The measure echoes similar drives around Europe. Publishers in Portugal, France, Belgium and Germany have pushed for compensation in some form or another for links, snippets, headlines and lead paragraphs that appear in news search engines and aggregators such as Google News and Yahoo! news.
The search engines draw revenue from advertising placed near news content and media companies have fought for a share of it.
The new rule was introduced in the draft of an intellectual property law that the centre-right People's Party government will present to parliament for approval, Deputy Prime Minister Soraya Saenz de Santamaria told a weekly news conference.
Under the proposed changes, the search engines would not have to seek permission to publish brief fragments but would have to pay "an equitable remuneration for the use..."
A year ago Google agreed to pay 60mil euros (RM270.92mil) into a special fund to help French media develop their presence on the Internet, but search engines will not pay publishers in France for displaying content.
Germany passed a new copyright law last March that allows media there to charge search engines for using their content, but the original bill was watered down and links and small excerpts of text were exempted.
Spain's proposed reform on search engines and content is just one element in a major overhaul of intellectual property rules that the government has been working on since last year. .
Simple. Probably search engines will not allow links to venues where they have to pay. Those who seek payment will simply lose their viewers.
Probably FR will not allow links to paid sites. (When we go to those sites now, via link, they demand either payment or subscription to read the rest of the article.)
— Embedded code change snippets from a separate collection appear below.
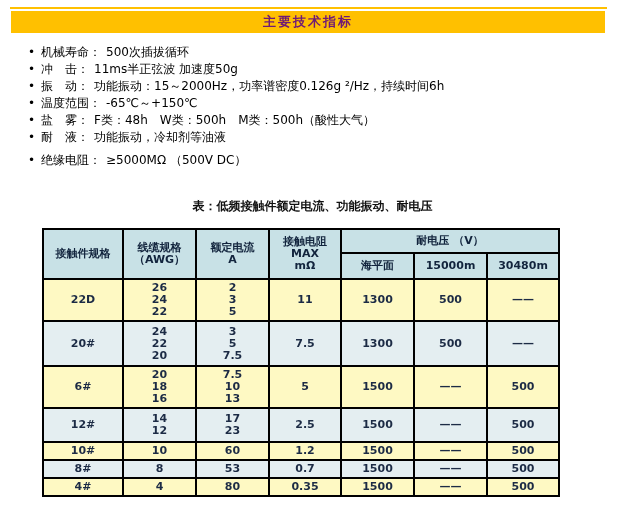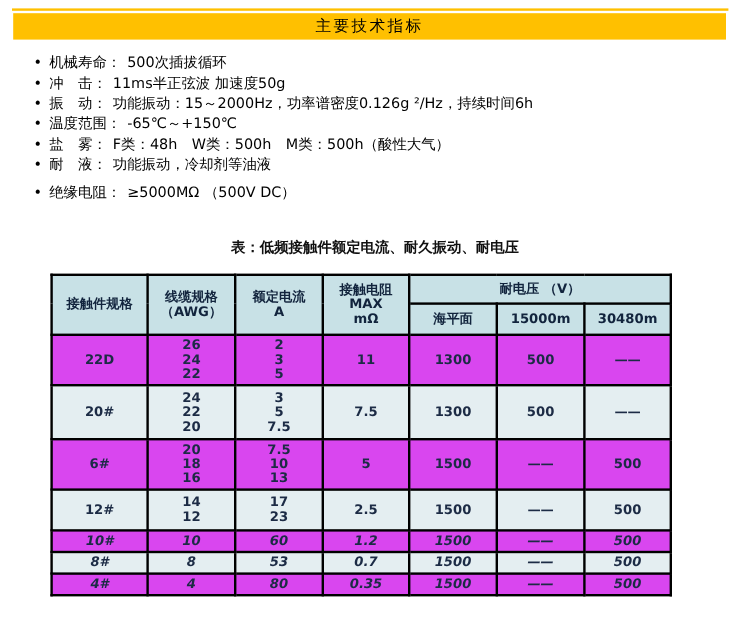"主要技术指标" .banner { color: #000000 -> #701a75; font-weight: normal -> bold }
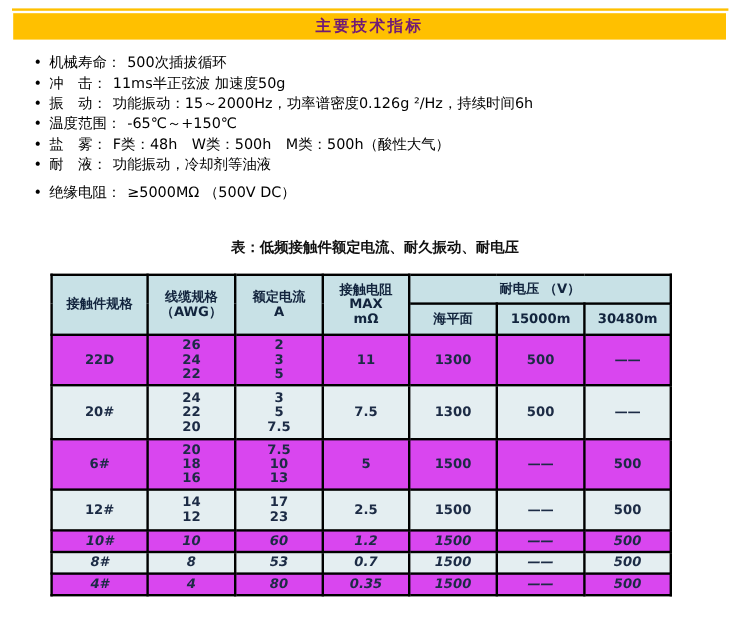"表：低频接触件额定电流、耐久振动、耐电压" div.table-caption { text: 耐久 -> 功能 }
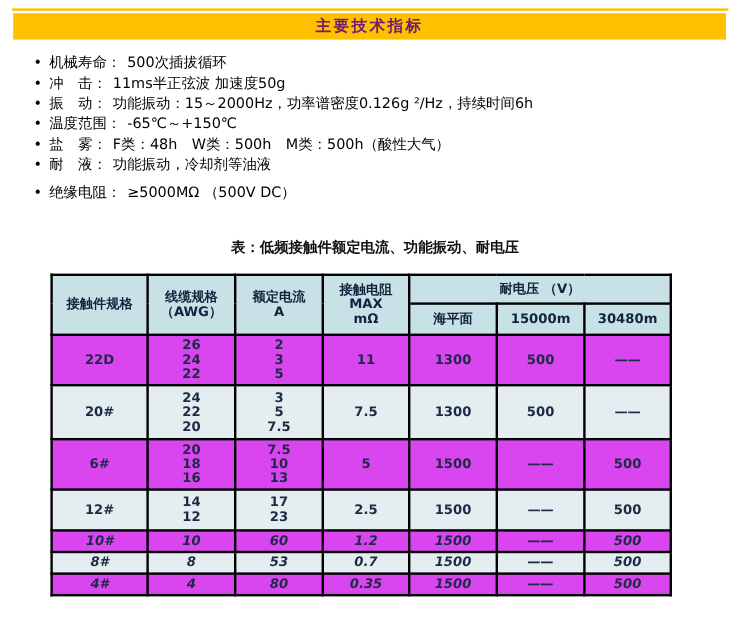"26" tbody tr.odd td { background: #d946ef -> #fef9c3 }
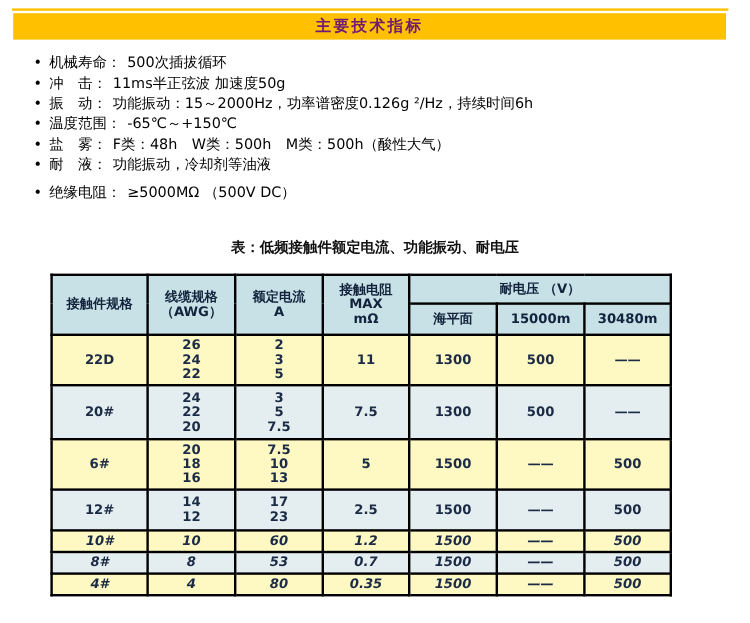"10#" tr.r-sm { font-style: italic -> none }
Enough free stuff will be available that the impact to FR will most likely be negligible.
It’s odd, Walter Lippmann in his 1921 book “Public Opinion’ addressed this issue, that people expected their news for free.
How long will Spain hold out if Google decides to blackball all of the sites covered by this edict? If no one searching for news ever goes to a paid Spanish site and their revenue drops by 90%, they’ll be paying Google to link to them again.
The law unintended consequences will not pass away.
The road to hell is paved with good intentions.(and greed)
Really. What will happen is that Google and such will go to alternative sites for the news, as often is done here for stories.
What about Drudge?
Crazy. Site operators/owners spend a great deal of time trying to attract search engines, not drive them away.
There’s Free Republic, then the rest of the internet.
Spanish ideas of fair use differ from US ideas, so it might not even happen.
Freepers posting from sources unfriendly to the exemption for fair use of copyrighted works should learn to re-write the source material and post their own version here.